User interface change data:
_ _ _ _ _ _ _

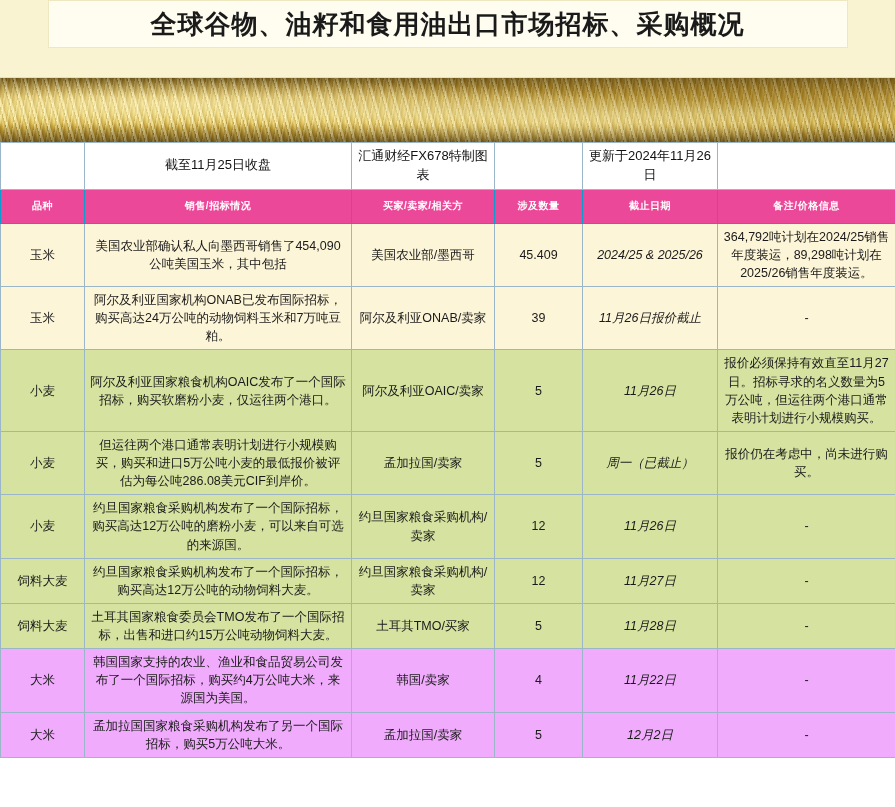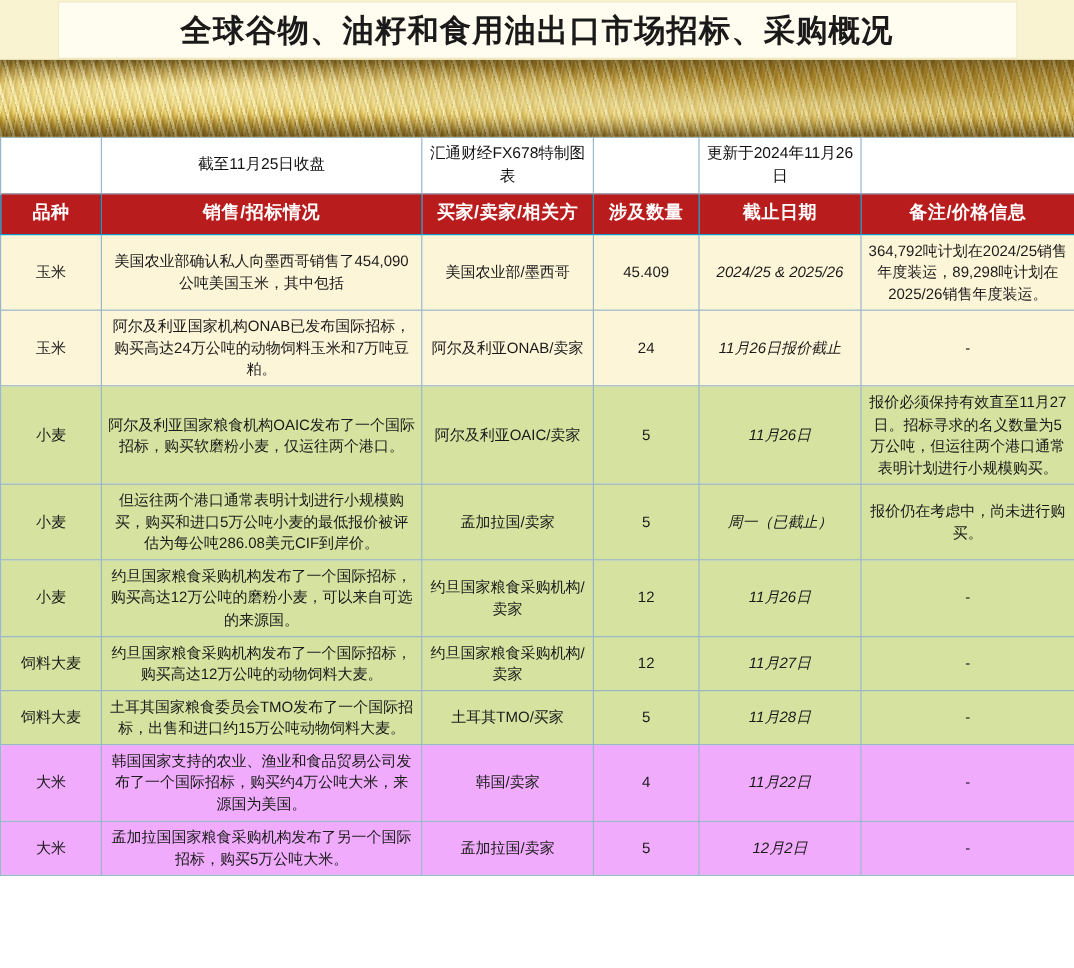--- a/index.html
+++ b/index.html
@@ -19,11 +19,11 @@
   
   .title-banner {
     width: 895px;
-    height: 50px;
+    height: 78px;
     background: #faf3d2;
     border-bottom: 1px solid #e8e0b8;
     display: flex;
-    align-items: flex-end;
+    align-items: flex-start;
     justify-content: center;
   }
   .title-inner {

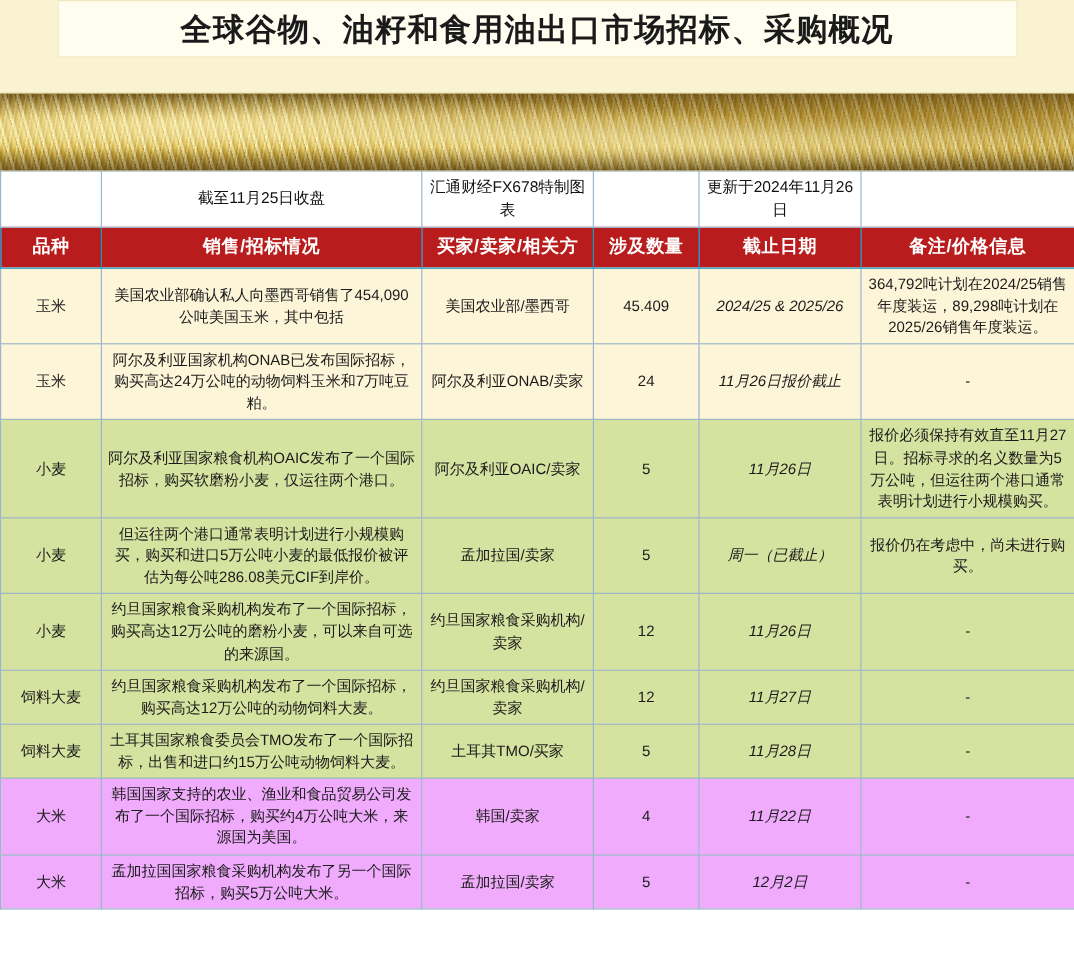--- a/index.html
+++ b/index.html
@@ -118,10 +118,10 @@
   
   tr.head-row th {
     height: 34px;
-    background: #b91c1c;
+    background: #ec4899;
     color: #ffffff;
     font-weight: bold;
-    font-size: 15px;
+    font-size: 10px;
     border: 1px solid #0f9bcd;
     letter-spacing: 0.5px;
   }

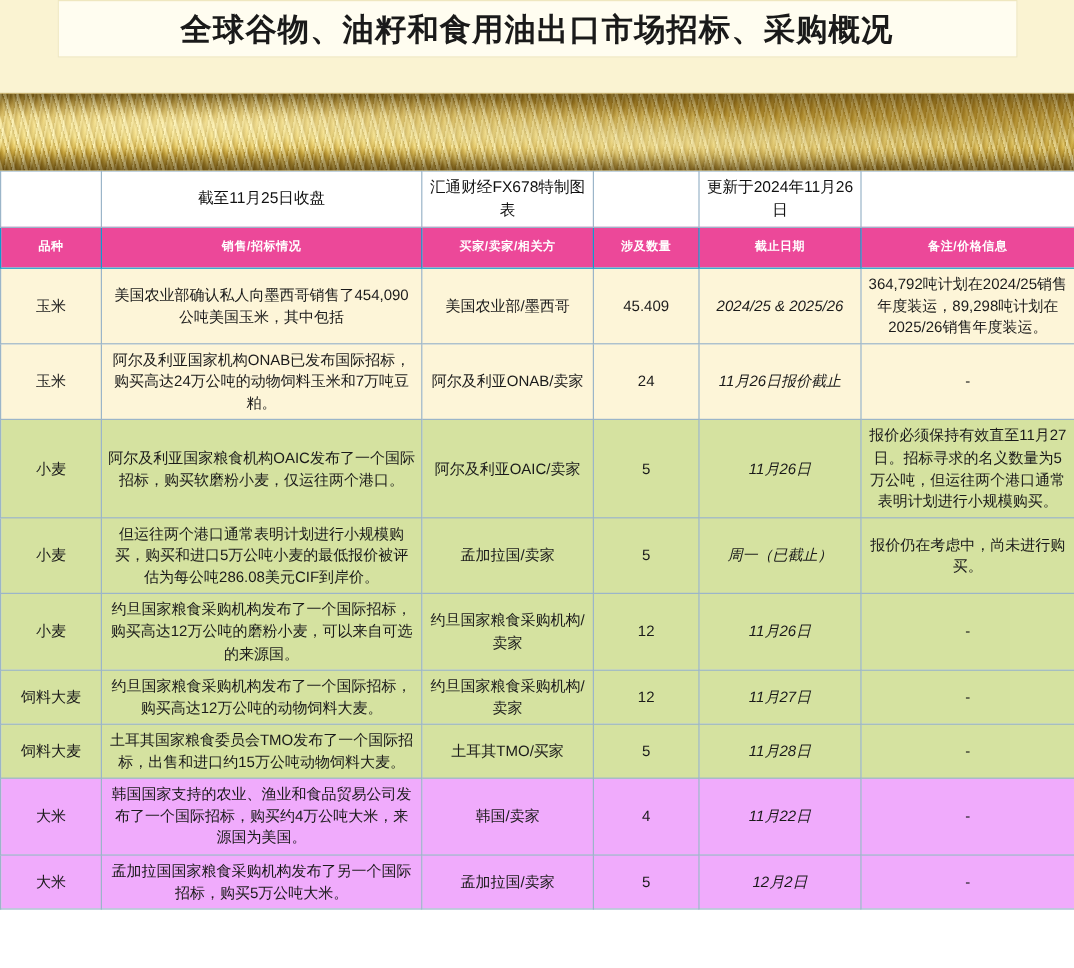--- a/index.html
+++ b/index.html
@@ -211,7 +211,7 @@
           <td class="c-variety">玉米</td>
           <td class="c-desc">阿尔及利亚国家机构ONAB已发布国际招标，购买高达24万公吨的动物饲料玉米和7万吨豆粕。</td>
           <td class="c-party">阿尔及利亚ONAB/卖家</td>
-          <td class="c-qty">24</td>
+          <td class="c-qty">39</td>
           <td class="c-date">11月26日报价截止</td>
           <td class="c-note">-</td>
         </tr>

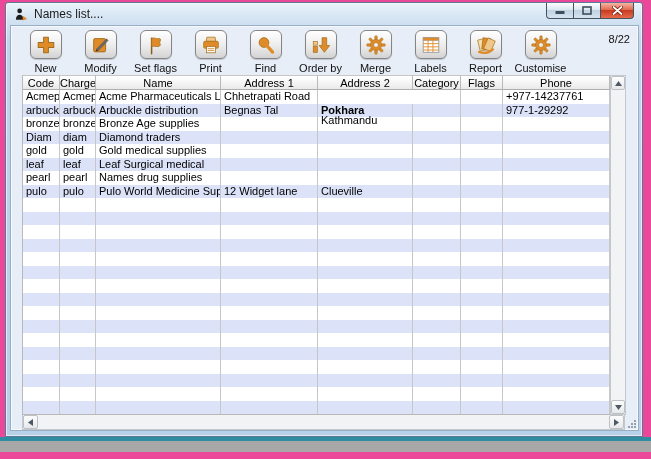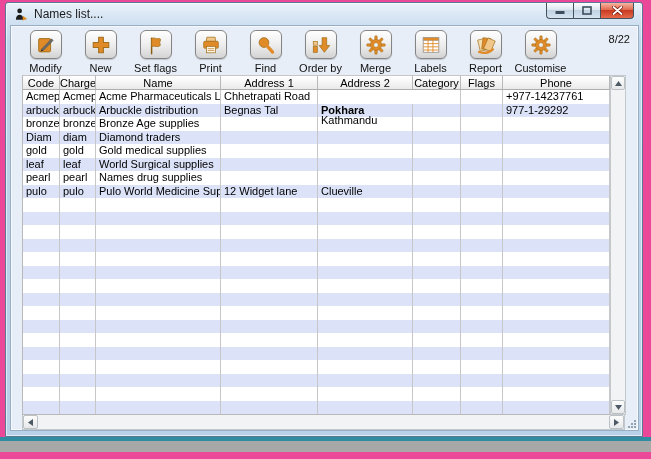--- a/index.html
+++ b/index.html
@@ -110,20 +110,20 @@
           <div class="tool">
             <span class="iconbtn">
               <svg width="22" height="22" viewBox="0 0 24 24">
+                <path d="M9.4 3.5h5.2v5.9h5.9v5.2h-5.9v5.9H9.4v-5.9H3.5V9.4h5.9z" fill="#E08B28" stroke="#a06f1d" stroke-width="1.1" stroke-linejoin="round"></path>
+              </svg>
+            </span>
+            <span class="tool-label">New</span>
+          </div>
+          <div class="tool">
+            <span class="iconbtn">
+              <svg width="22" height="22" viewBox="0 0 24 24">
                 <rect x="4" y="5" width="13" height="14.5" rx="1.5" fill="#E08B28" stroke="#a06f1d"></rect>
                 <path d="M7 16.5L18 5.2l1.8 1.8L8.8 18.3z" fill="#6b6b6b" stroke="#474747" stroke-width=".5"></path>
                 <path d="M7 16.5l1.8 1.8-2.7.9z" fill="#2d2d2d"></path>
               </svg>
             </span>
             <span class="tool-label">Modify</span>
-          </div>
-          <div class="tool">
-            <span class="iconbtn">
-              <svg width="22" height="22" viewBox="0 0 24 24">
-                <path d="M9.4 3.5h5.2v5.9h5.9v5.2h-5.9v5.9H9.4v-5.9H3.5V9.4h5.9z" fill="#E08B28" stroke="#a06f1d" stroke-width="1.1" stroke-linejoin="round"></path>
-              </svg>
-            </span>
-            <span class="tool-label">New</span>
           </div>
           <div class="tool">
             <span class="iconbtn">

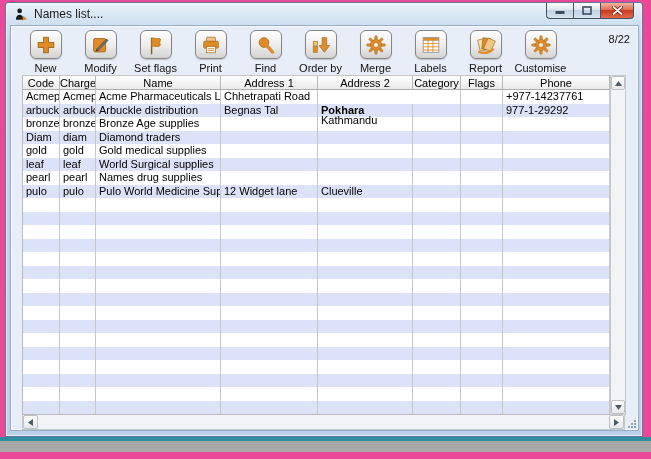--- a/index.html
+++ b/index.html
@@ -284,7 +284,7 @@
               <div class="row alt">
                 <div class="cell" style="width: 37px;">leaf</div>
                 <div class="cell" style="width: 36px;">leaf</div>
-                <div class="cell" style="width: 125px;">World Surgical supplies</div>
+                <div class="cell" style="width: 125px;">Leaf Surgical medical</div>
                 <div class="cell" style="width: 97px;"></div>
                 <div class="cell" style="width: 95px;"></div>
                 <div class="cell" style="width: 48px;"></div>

_ _ _ _ _ _ _

The word "viewBox" appears in how many lines of the records? Give the number only.

*Answer section*.
3